**Exercise goal**
Wherever "none" turns up in the entries, copy out the line that holds it.

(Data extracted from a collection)
*** Begin section ***

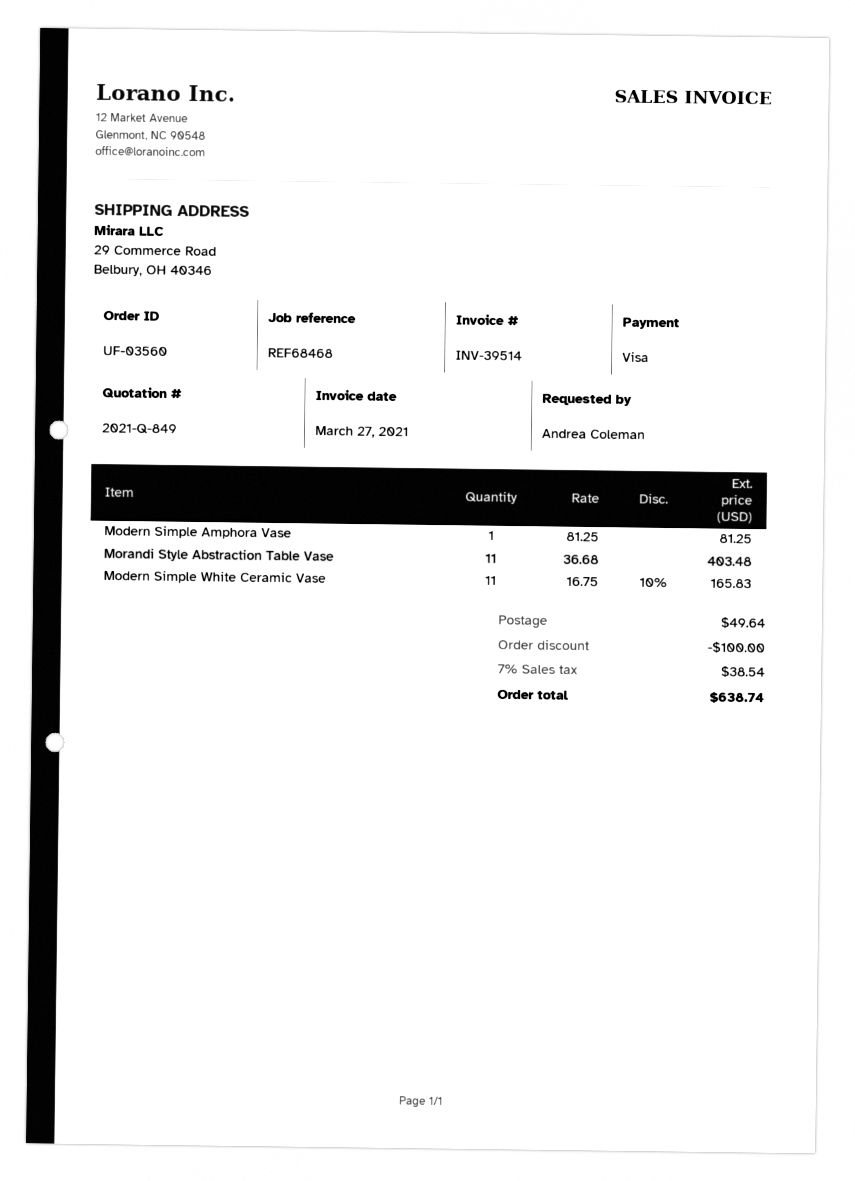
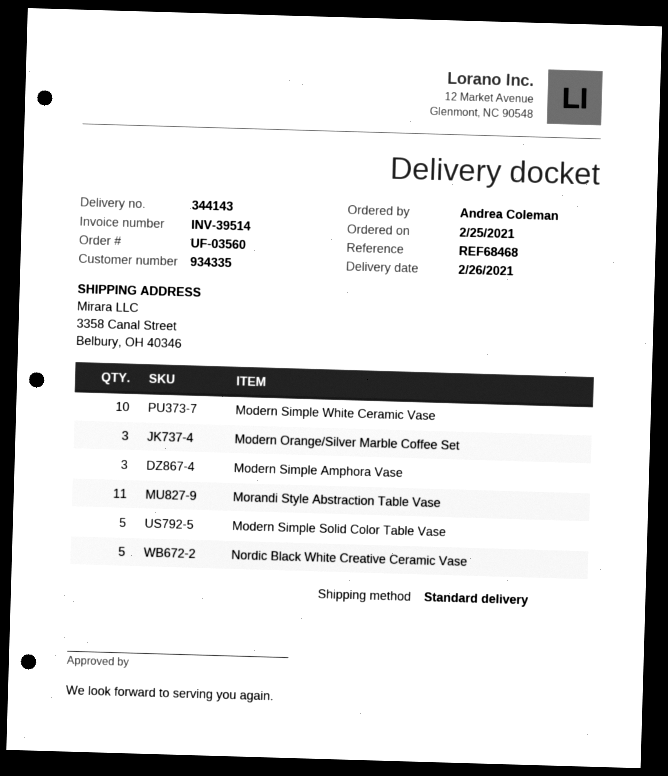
ship to: 29 Commerce Road, Belbury, OH 40346 -> 3358 Canal Street, Belbury, OH 40346
Modern Simple Amphora Vase: 1 -> 3
Modern Simple White Ceramic Vase: 11 -> 10
Modern Orange/Silver Marble Coffee Set: none -> 3
Modern Simple Solid Color Table Vase: none -> 5
Nordic Black White Creative Ceramic Vase: none -> 5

*** End section ***

**Solved problem**
Modern Orange/Silver Marble Coffee Set: none -> 3
Modern Simple Solid Color Table Vase: none -> 5
Nordic Black White Creative Ceramic Vase: none -> 5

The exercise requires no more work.